Nuzzi n'écarte pas ces problèmes. "Si l'exploration par navigateur devient une chose, il y aura certainement des abus en ce qui concerne le nombre de threads d'exploration que le site Web consomme", a-t-il déclaré par e-mail. D'un autre côté, "comme les publicités, il y aura des moyens de bloquer ce cryptage, les sites Web doivent donc trouver le juste équilibre, sinon les utilisateurs cesseront de visiter le site Web ou bloqueront le mineur".
En ce qui concerne la consommation d'électricité, la fonction de hachage de Monero, CryptoNight, a une touche plus légère que, disons, le SHA-256 de Bitcoin. L'exploitation minière Monero "n'est pas un gros problème pour les utilisateurs d'ordinateurs portables", explique Nuzzi, mais "elle limite très certainement certains des cas d'utilisation des smartphones" avec leur capacité de batterie plus limitée.
Ensuite, il y a le risque que la course aux armements du taux de hachage, qui a rendu minière le processeur et même le GPU du bitcoin et du litecoin, retarde la poussée de l'exploration du navigateur. La raison pour laquelle Coinhive et WannaMine utilisent monero est qu'il s'agit de l'une des seules crypto-monnaies pouvant être exploitée de manière rentable à l'aide d'un processeur. Étant donné les bonnes incitations économiques, monero ne pourrait-il pas également être victime des ASIC, du matériel spécialisé conçu uniquement pour exécuter les fonctions de hachage aussi rapidement que possible?
Nuzzi ne le pense pas. Il appelle CryptoNight "brillamment conçu", ajoutant qu'il "permet à Monero d'être exploité en utilisant une variété d'appareils, y compris les smartphones, car la majorité d'entre eux ont au moins 2 Go de RAM, tandis que seulement 2 Mo sont nécessaires pour lancer une instance CryptoNight. à Scrypt (algorithme de consensus de Litecoin), CryptoNight est beaucoup plus résilient à l'intégration de circuits, ce qui permet de construire des ASIC."
Les développeurs de Monero ont également promis de changer l'algorithme si un ASIC est développé. "Les fabricants comme Bitmain n'alloueraient jamais le budget de R&D pour développer un ASIC Monero compte tenu de ce risque", explique Nuzzi. (Voir aussi, Bitcoin vs Litecoin: quelle est la différence? )
Attendu depuis longtemps
Si le cryptomining déplace les annonces comme principal moyen de monétiser le contenu en ligne, ce serait l'accomplissement de l'une des premières promesses de la crypto-monnaie.
L'argument selon lequel les micropaiements bitcoin vers des sites pourraient perturber le modèle actuel a été victime de la hausse des frais de transaction, mais d'autres tentatives ont été faites en utilisant d'autres jetons, tels que le jeton d'attention de base du navigateur Brave de blocage des publicités.
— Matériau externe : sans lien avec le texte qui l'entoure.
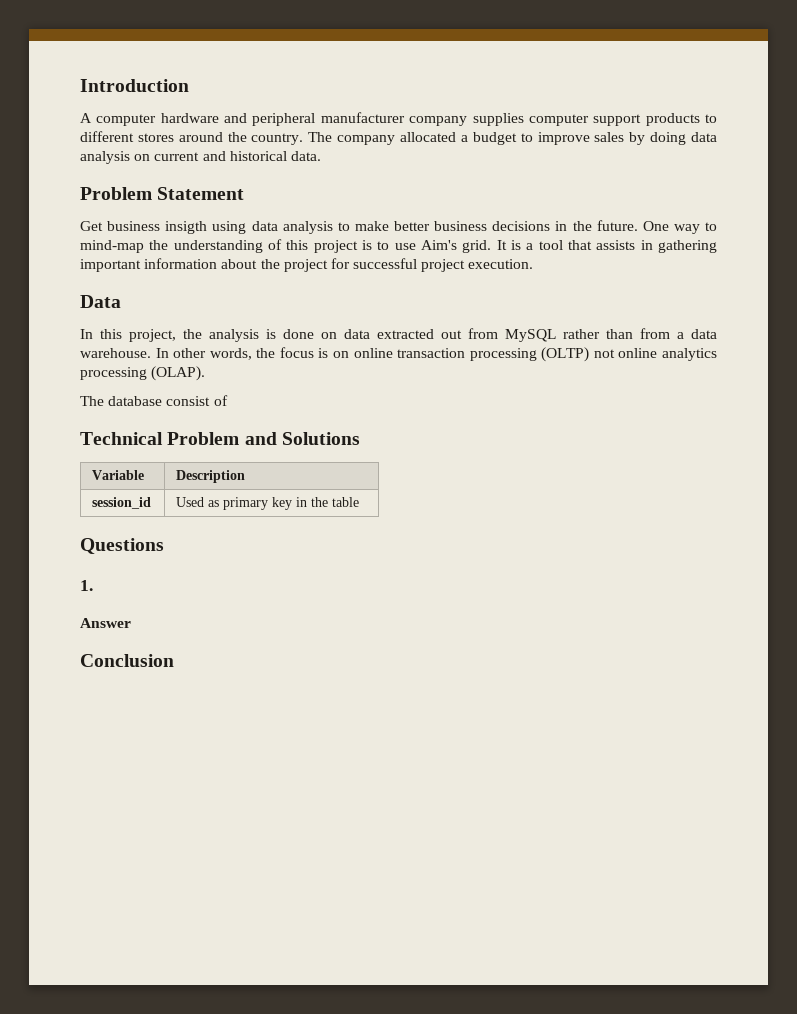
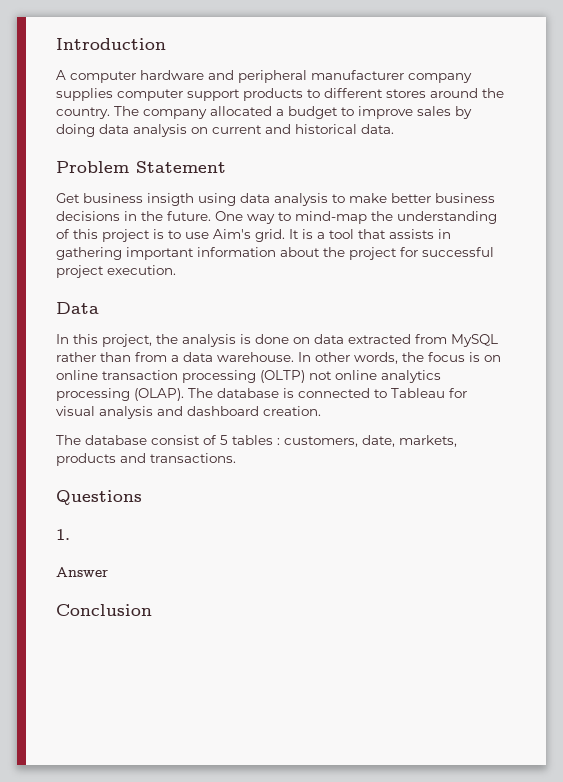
- In this project, the analysis is done on data extracted out from MySQL rather than from a data warehouse.
+ In this project, the analysis is done on data extracted from MySQL rather than from a data warehouse.
- In other words, the focus is on online transaction processing (OLTP) not online analytics processing (OLAP).
- The database consist of
- Technical Problem and Solutions
- Variable | Description
- session_id | Used as primary key in the table
+ In other words, the focus is on online transaction processing (OLTP) not online analytics processing (OLAP). The database is connected to Tableau for visual analysis and dashboard creation.
+ The database consist of 5 tables : customers, date, markets, products and transactions.

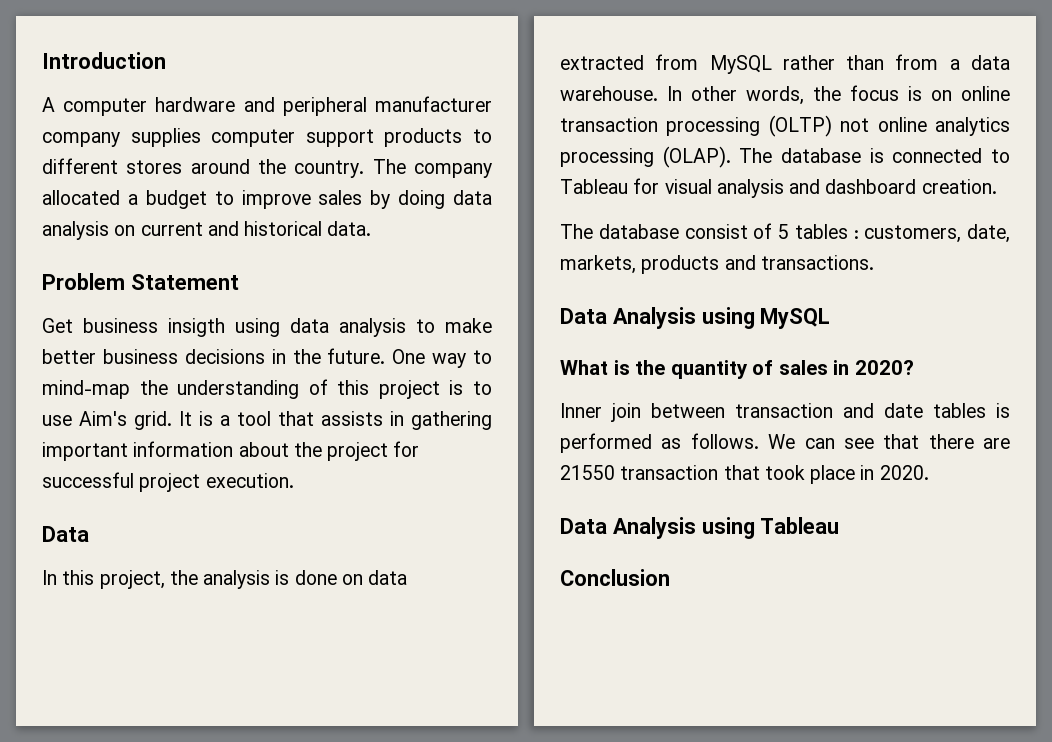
- Questions
- 1.
- Answer
+ Data Analysis using MySQL
+ What is the quantity of sales in 2020?
+ Inner join between transaction and date tables is performed as follows. We can see that there are 21550 transaction that took place in 2020.
+ Data Analysis using Tableau

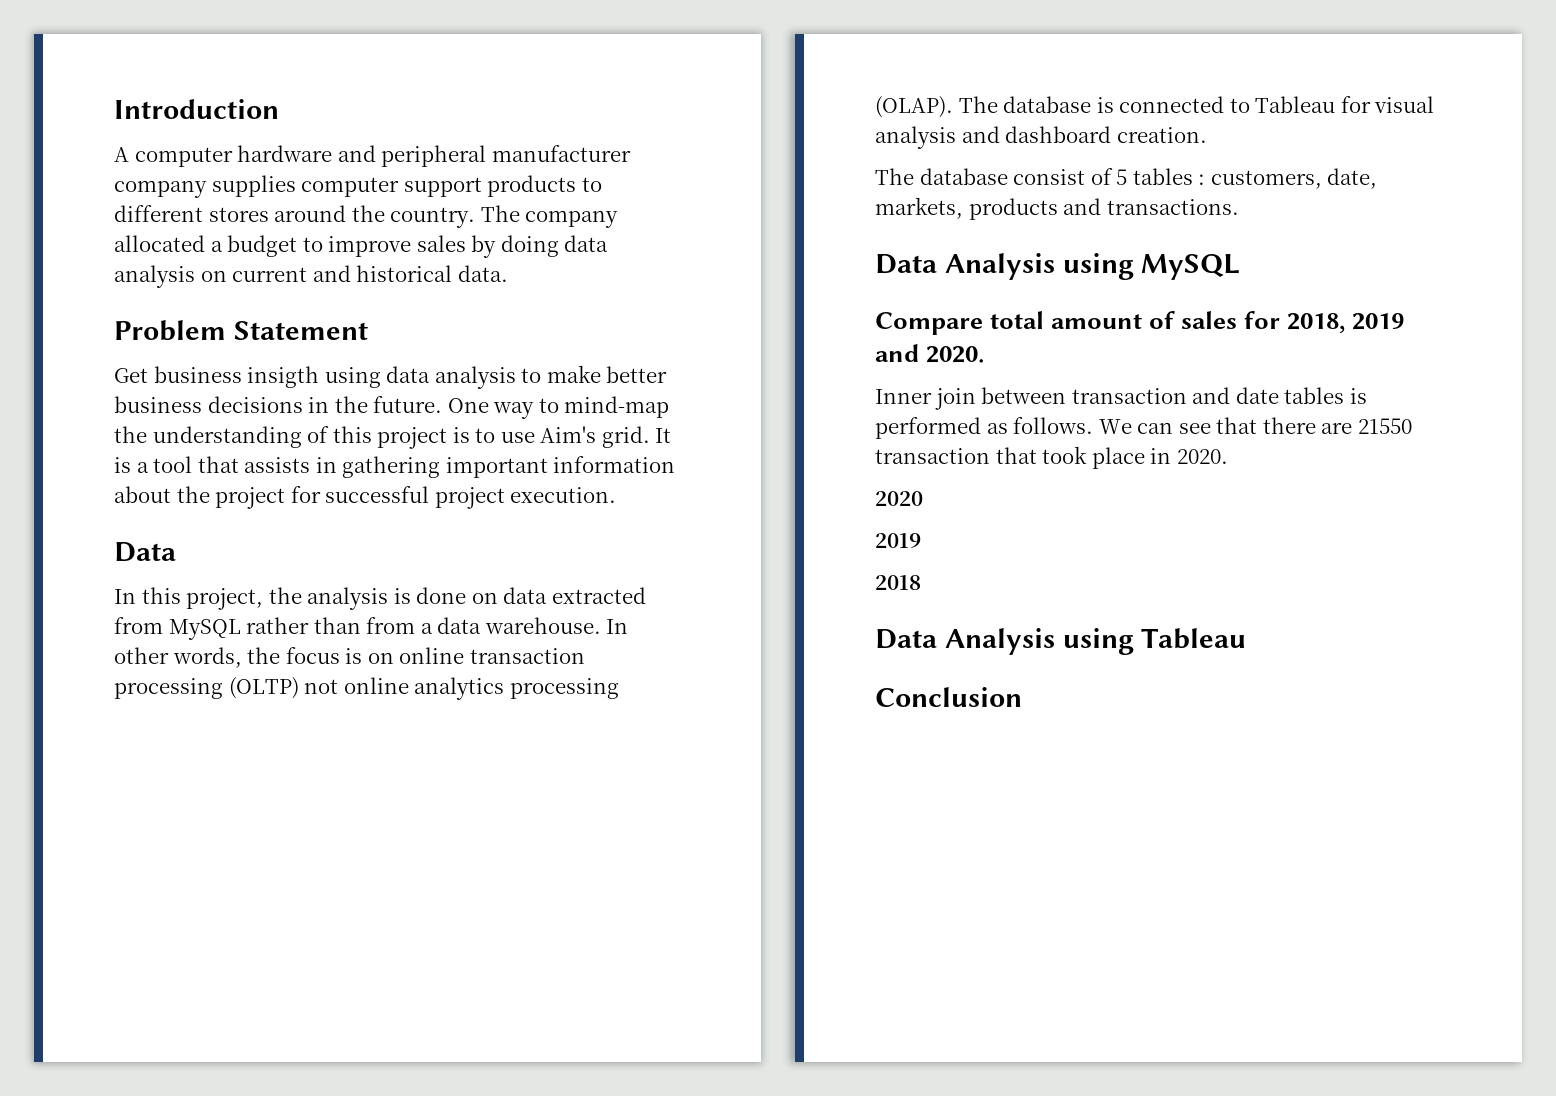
- What is the quantity of sales in 2020?
+ Compare total amount of sales for 2018, 2019 and 2020.
+ 2020
+ 2019
+ 2018

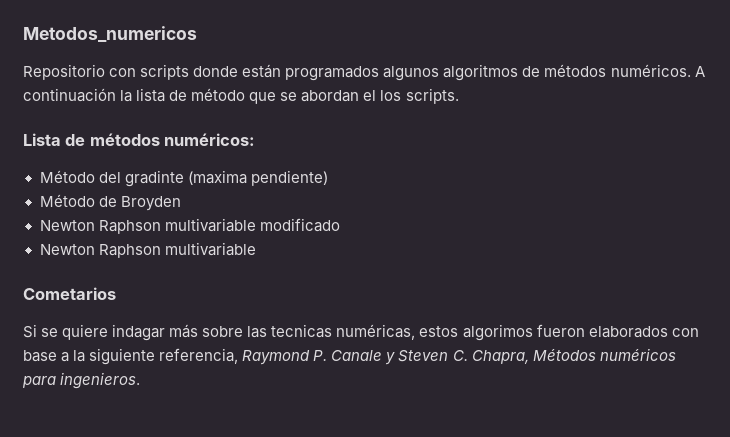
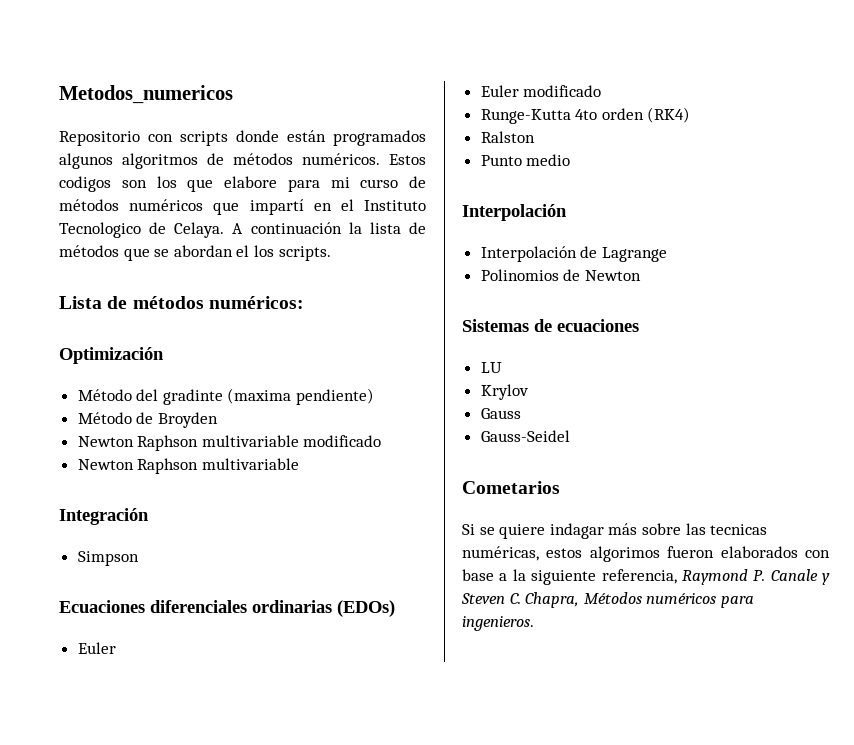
+ Estos codigos son los que elabore para mi curso de métodos numéricos que impartí en el Instituto Tecnologico de Celaya.
- A continuación la lista de método que se abordan el los scripts.
+ A continuación la lista de métodos que se abordan el los scripts.
+ Optimización
+ Integración
+ Simpson
+ Ecuaciones diferenciales ordinarias (EDOs)
+ Euler
+ Euler modificado
+ Runge-Kutta 4to orden (RK4)
+ Ralston
+ Punto medio
+ Interpolación
+ Interpolación de Lagrange
+ Polinomios de Newton
+ Sistemas de ecuaciones
+ LU
+ Krylov
+ Gauss
+ Gauss-Seidel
Mais tant que le financement d'un portefeuille et l'indemnisation des sites dont vous bloquez les publicités restent facultatifs - comme c'est le cas dans Brave - le modèle semble peu susceptible de fournir aux sites les revenus dont ils ont besoin. (Brave, il faut le dire, envisage une place pour les annonceurs sur sa plateforme.)
Il n'y a aucune garantie que l'exploration de navigateur se poursuivra ou que l'effet sur l'équipement des utilisateurs et les factures d'électricité ne sera pas un facteur décisif. Il y a une chance, cependant, que des publicités ennuyeuses, intrusives et parfois nuisibles - ou les programmes que vous utilisez pour les bloquer - soient sur le point de disparaître.